Taxes don't pay for anything. Taxes serve three main purposes - to make the currency necessary (you have to pay in sterling) and thus give it value, to control the amount of money in circulation, and to influence behaviour. The government doesn't need taxes to spend, we need government spending to pay tax. It's spend then tax.
ReplyDeleteOnce you understand this you realise that the type and amount of tax is entirely a political choice, rather than an "economic" one. Taxing income based on wages is strange, if you think about it, as it penalises labour. Tax should be on wealth, unearned income, property and non-essentials.
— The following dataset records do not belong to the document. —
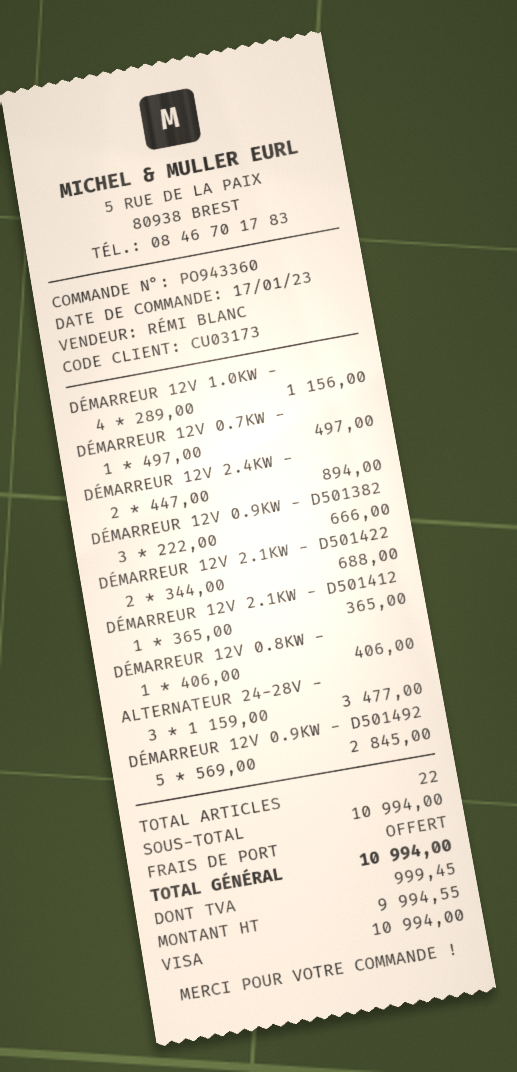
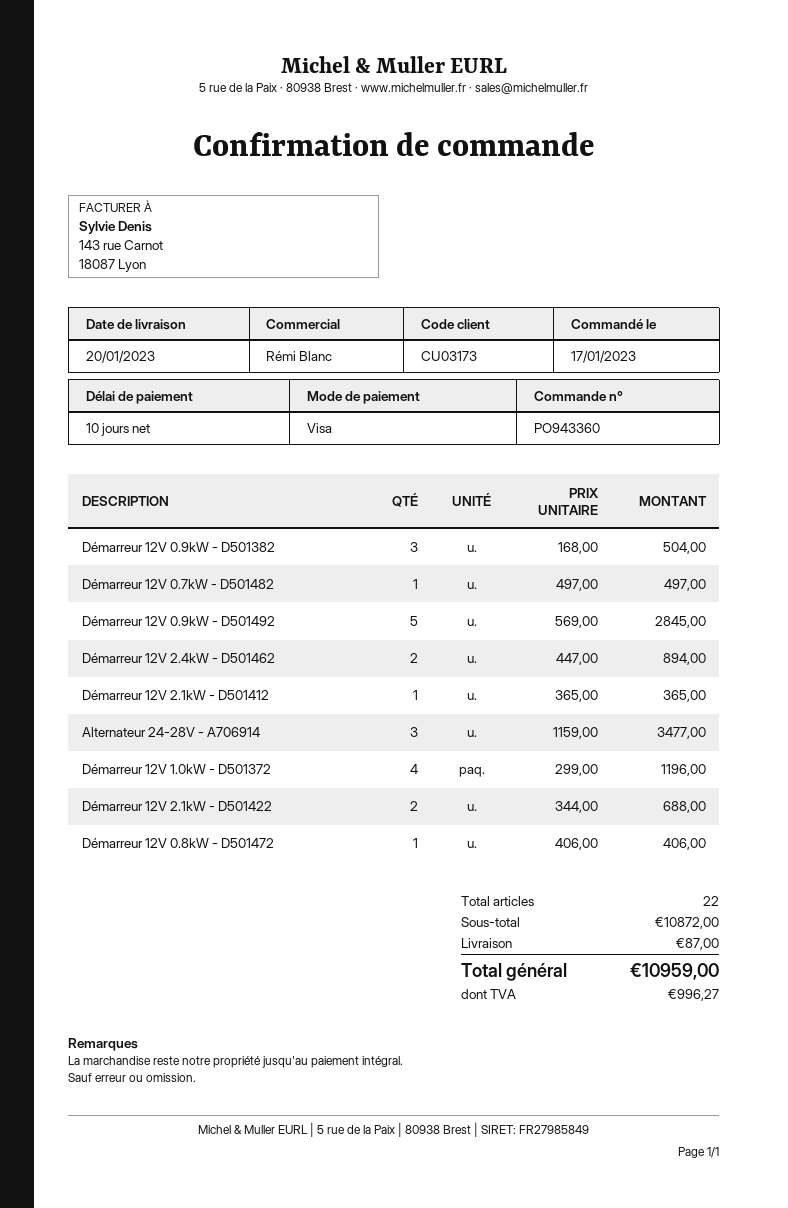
DÉMARREUR 12V 1.0KW -: 4 x 289.00 = 1156.00 -> 4 x 299.00 = 1196.00
DÉMARREUR 12V 0.9KW - D501382: 3 x 222.00 = 666.00 -> 3 x 168.00 = 504.00
subtotal: 10994.00 -> 10872.00
shipping: 0.00 -> 87.00
tax: 999.45 -> 996.27
total: 10994.00 -> 10959.00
There should be a carbon and environmental tax which makes environmentally damaging, carbon intensive goods more costly than alternatives - rather than the other way around, as at present. Tax should be used to redistribute, balance and influence. It should encourage the activities, goods and services that are positive or necessary for a healthy, happy, sustainable society, and discourage those that are inimical to it.
Income tax should be replaced with a universal basic income, and universal basic services. Private alternatives to these services, such as health, education and transport, should be taxed to discourage them. What we need, as Michael Sandel suggests in "The Tyranny of Merit", is equality of conditions, that cultivates cohesion and solidarity and a sense of community, rather than individualism and competition.